**Problem statement**
Since only part of the material below is wanted, output exactly the lines from the one with "row order: none -> Andorra ascending" up to and including the one with "row order: Chiều".

....................

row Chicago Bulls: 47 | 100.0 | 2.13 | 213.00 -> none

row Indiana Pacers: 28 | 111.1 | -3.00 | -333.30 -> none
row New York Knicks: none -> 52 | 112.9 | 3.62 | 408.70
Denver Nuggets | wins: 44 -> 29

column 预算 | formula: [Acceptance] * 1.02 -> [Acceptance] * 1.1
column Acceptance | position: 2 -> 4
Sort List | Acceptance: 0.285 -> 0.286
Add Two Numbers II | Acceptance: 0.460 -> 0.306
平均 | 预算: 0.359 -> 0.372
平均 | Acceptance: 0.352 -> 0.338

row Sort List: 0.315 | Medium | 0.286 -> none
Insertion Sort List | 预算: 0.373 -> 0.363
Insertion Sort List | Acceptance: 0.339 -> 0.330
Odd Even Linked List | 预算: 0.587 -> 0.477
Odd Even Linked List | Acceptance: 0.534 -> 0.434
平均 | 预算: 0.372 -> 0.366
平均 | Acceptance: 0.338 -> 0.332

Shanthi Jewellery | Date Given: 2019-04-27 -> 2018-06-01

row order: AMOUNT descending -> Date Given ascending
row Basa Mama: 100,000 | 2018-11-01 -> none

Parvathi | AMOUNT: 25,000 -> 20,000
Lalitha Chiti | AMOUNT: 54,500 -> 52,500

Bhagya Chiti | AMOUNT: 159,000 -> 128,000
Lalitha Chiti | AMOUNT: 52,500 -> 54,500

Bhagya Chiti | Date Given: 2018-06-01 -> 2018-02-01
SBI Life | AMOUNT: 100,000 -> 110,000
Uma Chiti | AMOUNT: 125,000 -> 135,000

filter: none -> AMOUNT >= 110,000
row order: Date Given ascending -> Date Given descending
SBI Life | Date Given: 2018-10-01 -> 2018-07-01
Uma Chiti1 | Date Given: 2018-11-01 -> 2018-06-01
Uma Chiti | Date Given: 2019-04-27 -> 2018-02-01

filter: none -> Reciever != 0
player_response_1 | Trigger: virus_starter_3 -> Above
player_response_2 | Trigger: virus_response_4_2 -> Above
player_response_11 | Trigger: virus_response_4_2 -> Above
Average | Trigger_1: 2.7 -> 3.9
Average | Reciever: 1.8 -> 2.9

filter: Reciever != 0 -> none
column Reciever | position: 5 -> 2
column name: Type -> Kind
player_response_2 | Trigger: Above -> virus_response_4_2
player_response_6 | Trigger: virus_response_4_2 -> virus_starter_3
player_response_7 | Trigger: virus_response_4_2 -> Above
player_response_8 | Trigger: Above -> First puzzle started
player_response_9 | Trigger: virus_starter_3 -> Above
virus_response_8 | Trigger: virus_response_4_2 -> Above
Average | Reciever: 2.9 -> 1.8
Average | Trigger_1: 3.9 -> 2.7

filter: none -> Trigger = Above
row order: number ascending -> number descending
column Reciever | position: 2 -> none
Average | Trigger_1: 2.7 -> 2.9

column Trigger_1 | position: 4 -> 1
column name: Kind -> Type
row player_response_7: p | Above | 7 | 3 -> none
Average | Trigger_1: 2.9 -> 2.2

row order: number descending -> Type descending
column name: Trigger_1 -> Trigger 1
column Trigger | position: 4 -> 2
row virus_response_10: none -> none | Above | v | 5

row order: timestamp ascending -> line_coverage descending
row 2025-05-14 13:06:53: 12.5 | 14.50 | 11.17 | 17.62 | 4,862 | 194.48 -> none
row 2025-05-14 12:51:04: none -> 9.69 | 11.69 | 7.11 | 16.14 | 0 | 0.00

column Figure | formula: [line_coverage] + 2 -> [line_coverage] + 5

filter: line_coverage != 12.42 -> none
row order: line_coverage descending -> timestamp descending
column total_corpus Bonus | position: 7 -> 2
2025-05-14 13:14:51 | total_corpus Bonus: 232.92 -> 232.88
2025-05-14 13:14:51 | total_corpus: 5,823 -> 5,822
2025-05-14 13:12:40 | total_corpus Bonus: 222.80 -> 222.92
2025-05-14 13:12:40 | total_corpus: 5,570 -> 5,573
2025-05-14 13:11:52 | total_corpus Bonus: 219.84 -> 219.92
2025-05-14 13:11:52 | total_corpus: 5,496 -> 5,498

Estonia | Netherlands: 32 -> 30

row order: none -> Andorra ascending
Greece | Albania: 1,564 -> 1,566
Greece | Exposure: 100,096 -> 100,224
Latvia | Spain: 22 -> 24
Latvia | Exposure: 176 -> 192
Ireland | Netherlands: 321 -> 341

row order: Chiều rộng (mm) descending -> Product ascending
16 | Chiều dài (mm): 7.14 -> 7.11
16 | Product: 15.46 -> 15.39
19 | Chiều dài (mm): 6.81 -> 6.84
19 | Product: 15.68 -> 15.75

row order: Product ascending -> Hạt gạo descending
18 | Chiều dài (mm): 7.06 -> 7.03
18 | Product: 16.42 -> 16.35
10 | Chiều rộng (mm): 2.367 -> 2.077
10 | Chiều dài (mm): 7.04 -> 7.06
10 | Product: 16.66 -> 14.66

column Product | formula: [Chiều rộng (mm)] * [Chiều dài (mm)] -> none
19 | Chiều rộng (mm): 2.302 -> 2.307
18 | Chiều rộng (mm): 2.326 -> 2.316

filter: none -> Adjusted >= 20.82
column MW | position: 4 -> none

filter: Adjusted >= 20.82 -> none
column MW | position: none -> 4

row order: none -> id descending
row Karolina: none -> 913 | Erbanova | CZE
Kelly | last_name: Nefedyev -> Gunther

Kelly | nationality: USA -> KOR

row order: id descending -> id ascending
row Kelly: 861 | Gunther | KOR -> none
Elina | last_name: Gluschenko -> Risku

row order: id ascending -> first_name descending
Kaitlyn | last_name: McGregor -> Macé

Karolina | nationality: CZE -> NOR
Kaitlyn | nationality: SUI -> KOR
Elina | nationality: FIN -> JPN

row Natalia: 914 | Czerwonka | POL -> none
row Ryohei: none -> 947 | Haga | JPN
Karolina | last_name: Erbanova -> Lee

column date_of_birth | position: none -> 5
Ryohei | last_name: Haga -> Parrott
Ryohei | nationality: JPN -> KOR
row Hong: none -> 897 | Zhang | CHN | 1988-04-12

....................

**Solution for this problem**
row order: none -> Andorra ascending
Greece | Albania: 1,564 -> 1,566
Greece | Exposure: 100,096 -> 100,224
Latvia | Spain: 22 -> 24
Latvia | Exposure: 176 -> 192
Ireland | Netherlands: 321 -> 341

row order: Chiều rộng (mm) descending -> Product ascending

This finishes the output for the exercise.